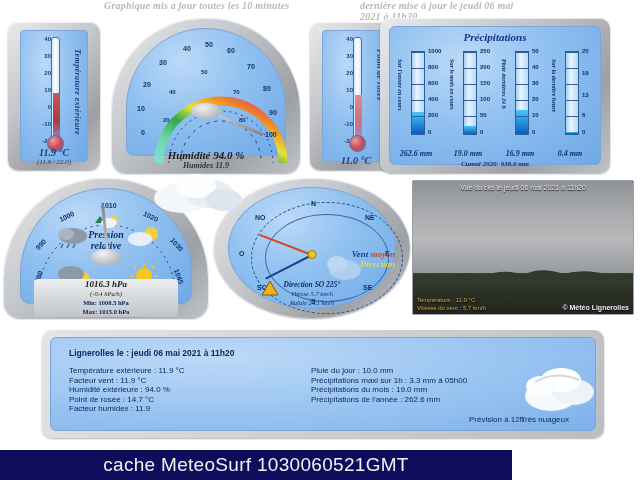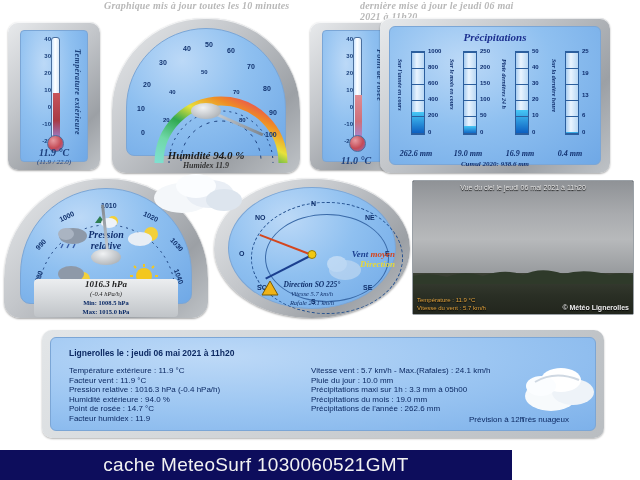--- a/index.html
+++ b/index.html
@@ -549,28 +549,26 @@
   <div class="cam-cr">© Météo Lignerolles</div>
 </div>
 
 <div class="info">
   <div class="screen">
     <div class="info-loc">Lignerolles le : jeudi 06 mai 2021 à 11h20</div>
 
     <div class="col-l">
       <div>Température extérieure : 11.9 °C</div>
       <div>Facteur vent : 11.9 °C</div>
-      <div>Pression relative : 1016.3 hPa (-0.4 hPa/h)</div>
       <div>Humidité extérieure : 94.0 %</div>
       <div>Point de rosée : 14.7 °C</div>
       <div>Facteur humidex : 11.9</div>
     </div>
 
     <div class="col-r">
-      <div>Vitesse vent : 5.7 km/h - Max.(Rafales) : 24.1 km/h</div>
       <div>Pluie du jour : 10.0 mm</div>
       <div>Précipitations maxi sur 1h : 3.3 mm à 05h00</div>
       <div>Précipitations du mois : 19.0 mm</div>
       <div>Précipitations de l'année : 262.6 mm</div>
     </div>
 
     <svg class="cloudicon" viewBox="0 0 76 58">
       <ellipse cx="30" cy="40" rx="26" ry="15" fill="#f7fafc"></ellipse>
       <ellipse cx="52" cy="36" rx="21" ry="13" fill="#eef3f8"></ellipse>
       <ellipse cx="40" cy="24" rx="20" ry="12" fill="#ffffff"></ellipse>

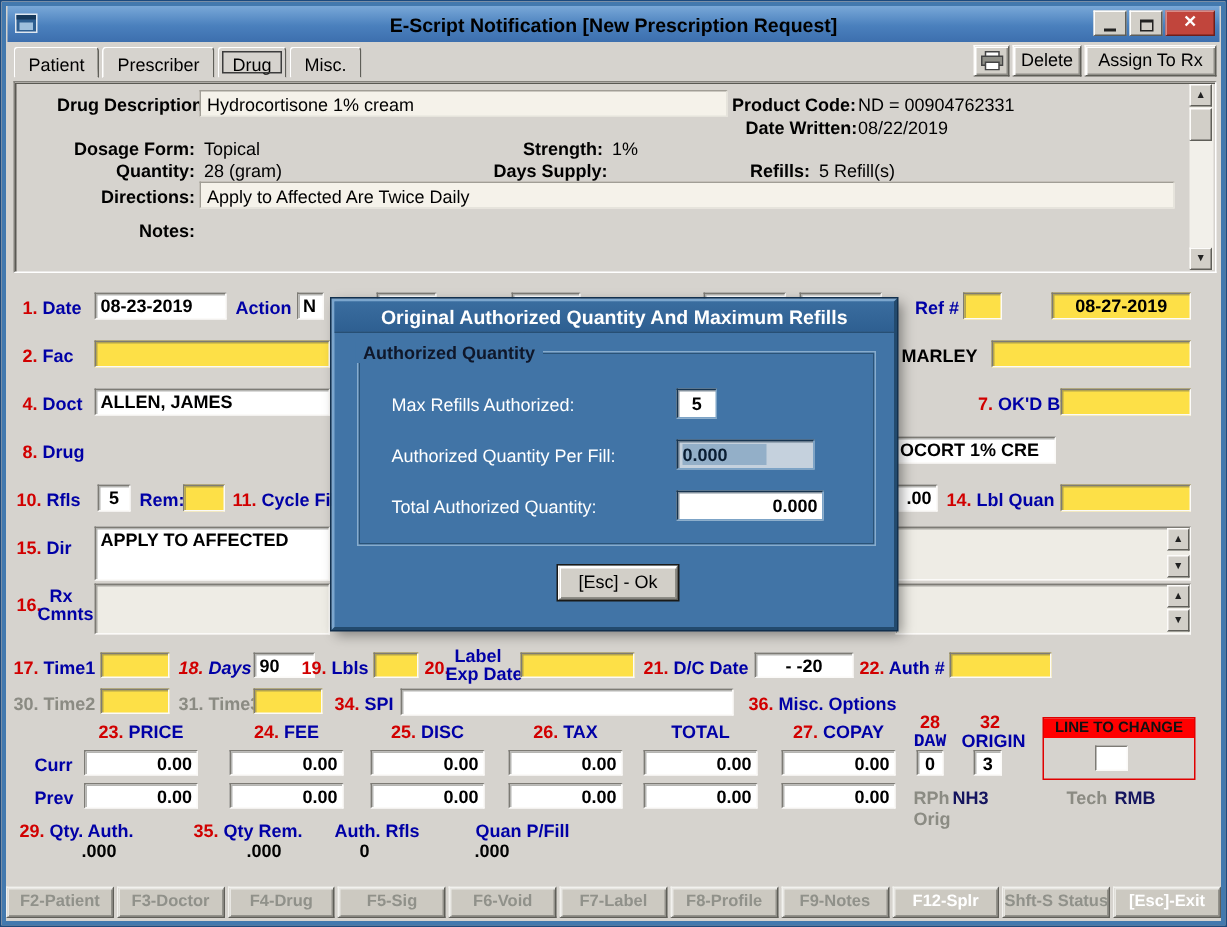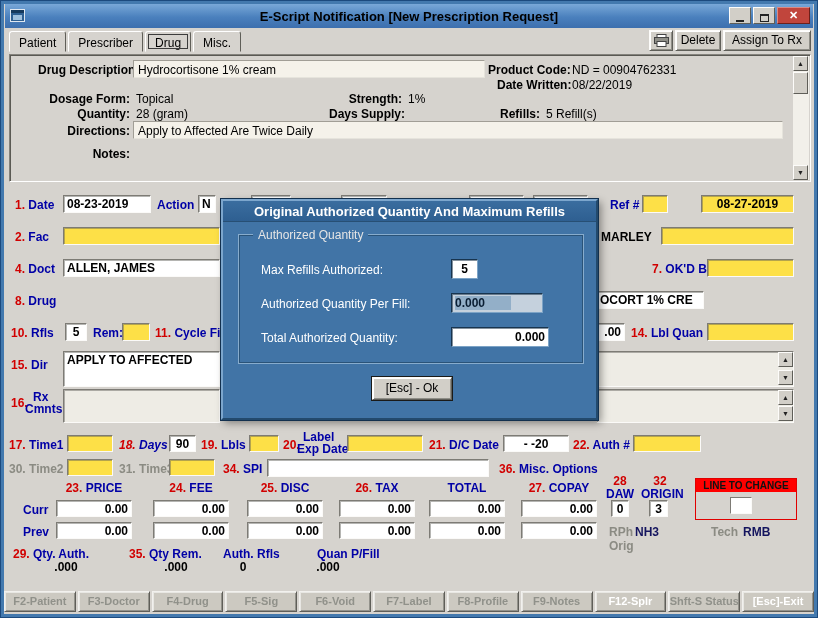--- a/index.html
+++ b/index.html
@@ -68,21 +68,21 @@
     font-size:11px; font-weight:bold; color:#90918a; text-align:center; line-height:19px; white-space:nowrap; overflow:hidden; }
   .fbtn.on { color:#fff; }
 
   
   #dlg { position:absolute; left:220px; top:198px; width:377px; height:221px; background:#4174a6; z-index:10;
     border:2px solid; border-color:#7ca6cd #234a6d #234a6d #7ca6cd; outline:1px solid #12304e;
     box-shadow: 3px 3px 8px rgba(0,0,0,.4); padding-left: 16px; }
   .dlg-title { position:absolute; left:0; right:0; top:0; height:21px; background:linear-gradient(to bottom,#3a6d9f,#2e5f91);
     color:#fff; font-weight:bold; font-size:13px; text-align:center; line-height:21px; border-bottom:1px solid #274f74; }
   .grp { position:absolute; left:16px; top:34px; width:344px; height:128px; border:1px solid #2a5378; outline:1px solid #87accd; }
-  .grp-label { position:absolute; left:30px; top:27px; background:#4174a6; padding:0 5px; color:#e5e5e5; font-weight:normal; font-size:12px; z-index:2; }
+  .grp-label { position:absolute; left:14px; top:27px; background:#4174a6; padding:0 5px; color:#0f172a; font-weight:bold; font-size:12px; z-index:2; }
   .dlab { position:absolute; color:#fff; font-size:12px; white-space:nowrap; }
   .dfld { position:absolute; height:20px; background:#fff; border:1px solid; border-color:#17344f #7ca3c6 #7ca3c6 #17344f;
     box-shadow: inset 1px 1px 0 rgba(10,35,60,.5); font-size:12px; font-weight:bold; color:#000; padding:2px 3px 0; }
   .dfld.disabled { background:#c5d1dd; }
   .dfld .sel { display:inline-block; min-width:56px; background:#93afc8; color:#0a1e33; }
   .okbtn { position:absolute; left:149px; top:176px; width:80px; height:23px; background:#d2cfc8;
     border:1px solid; border-color:#fdfcfa #5f5e58 #5f5e58 #fdfcfa; box-shadow: inset 1px 1px 0 #fff, inset -1px -1px 0 #8f8e87;
     outline:1px solid #1a1a18; font-size:12px; color:#000; text-align:center; line-height:21px; }
 </style>
 </head>
@@ -194,21 +194,21 @@
   <span class="lab blbl" style="left:32px;top:389px;">Rx</span>
   <span class="lab blbl" style="left:24px;top:401px;">Cmnts</span>
   <div class="fld soft" style="left:62px;top:388px;width:157px;height:34px;"></div>
   <div class="fld soft" style="left:596px;top:388px;width:197px;height:34px;border-left:none;"></div>
   <div class="sab" style="left:777px;top:389px;"><span>▲</span></div>
   <div class="sab" style="left:777px;top:405px;"><span>▼</span></div>
 
   <span class="lab" style="left:8px;top:437px;"><span class="num">17.</span> <span class="blbl">Time1</span></span>
   <div class="fld gray" style="left:66px;top:434px;width:46px;height:17px;"></div>
   <span class="lab" style="left:118px;top:437px;font-style:italic;"><span class="num">18.</span> <span class="blbl">Days</span></span>
-  <div class="fld" style="left:168px;top:434px;width:27px;height:17px;text-align:center;">90</div>
+  <div class="fld" style="left:168px;top:434px;width:41px;height:17px;">90</div>
   <span class="lab" style="left:200px;top:437px;"><span class="num">19.</span> <span class="blbl">Lbls</span></span>
   <div class="fld gray" style="left:248px;top:434px;width:30px;height:17px;"></div>
   <span class="lab num" style="left:282px;top:437px;">20.</span>
   <span class="lab blbl" style="left:302px;top:429px;">Label</span>
   <span class="lab blbl" style="left:296px;top:441px;">Exp Date</span>
   <div class="fld gray" style="left:346px;top:434px;width:76px;height:17px;"></div>
   <span class="lab" style="left:428px;top:437px;"><span class="num">21.</span> <span class="blbl">D/C Date</span></span>
   <div class="fld center" style="left:502px;top:434px;width:66px;height:17px;">-  -20</div>
   <span class="lab" style="left:572px;top:437px;"><span class="num">22.</span> <span class="blbl">Auth #</span></span>
   <div class="fld gray" style="left:632px;top:434px;width:68px;height:17px;"></div>
@@ -221,21 +221,21 @@
   <div class="fld" style="left:266px;top:458px;width:222px;height:18px;"></div>
   <span class="lab" style="left:498px;top:461px;"><span class="num">36.</span> <span class="blbl">Misc. Options</span></span>
 
   <span class="lab hdr" style="left:55px;top:480px;width:76px;"><span class="num">23.</span> <span class="blbl">PRICE</span></span>
   <span class="lab hdr" style="left:152px;top:480px;width:76px;"><span class="num">24.</span> <span class="blbl">FEE</span></span>
   <span class="lab hdr" style="left:246px;top:480px;width:76px;"><span class="num">25.</span> <span class="blbl">DISC</span></span>
   <span class="lab hdr" style="left:338px;top:480px;width:76px;"><span class="num">26.</span> <span class="blbl">TAX</span></span>
   <span class="lab hdr" style="left:428px;top:480px;width:76px;"><span class="num"></span> <span class="blbl">TOTAL</span></span>
   <span class="lab hdr" style="left:520px;top:480px;width:76px;"><span class="num">27.</span> <span class="blbl">COPAY</span></span>
   <span class="lab num hdr" style="left:602px;top:473px;width:34px;">28</span>
-  <span class="lab blbl hdr" style="left:602px;top:486px;width:34px;">DAW</span>
+  <span class="lab blbl hdr" style="left:602px;top:486px;width:34px;font-family:Liberation Mono, monospace;">DAW</span>
   <span class="lab num hdr" style="left:640px;top:473px;width:38px;">32</span>
   <span class="lab blbl hdr" style="left:640px;top:486px;width:38px;">ORIGIN</span>
 
   <div class="ltc-box">
     <div class="ltc-label">LINE TO CHANGE</div>
     <div class="ltc-input"></div>
   </div>
 
   <span class="lab blbl" style="left:22px;top:502px;">Curr</span>
   <div class="fld money" style="left:55px;top:499px;">0.00</div>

**What you have to do:**
Lines holding "Précipitations" in the data above: copy each of them.

**Output of the exercise:**
       <div>Précipitations maxi sur 1h : 3.3 mm à 05h00</div>
       <div>Précipitations du mois : 19.0 mm</div>
       <div>Précipitations de l'année : 262.6 mm</div>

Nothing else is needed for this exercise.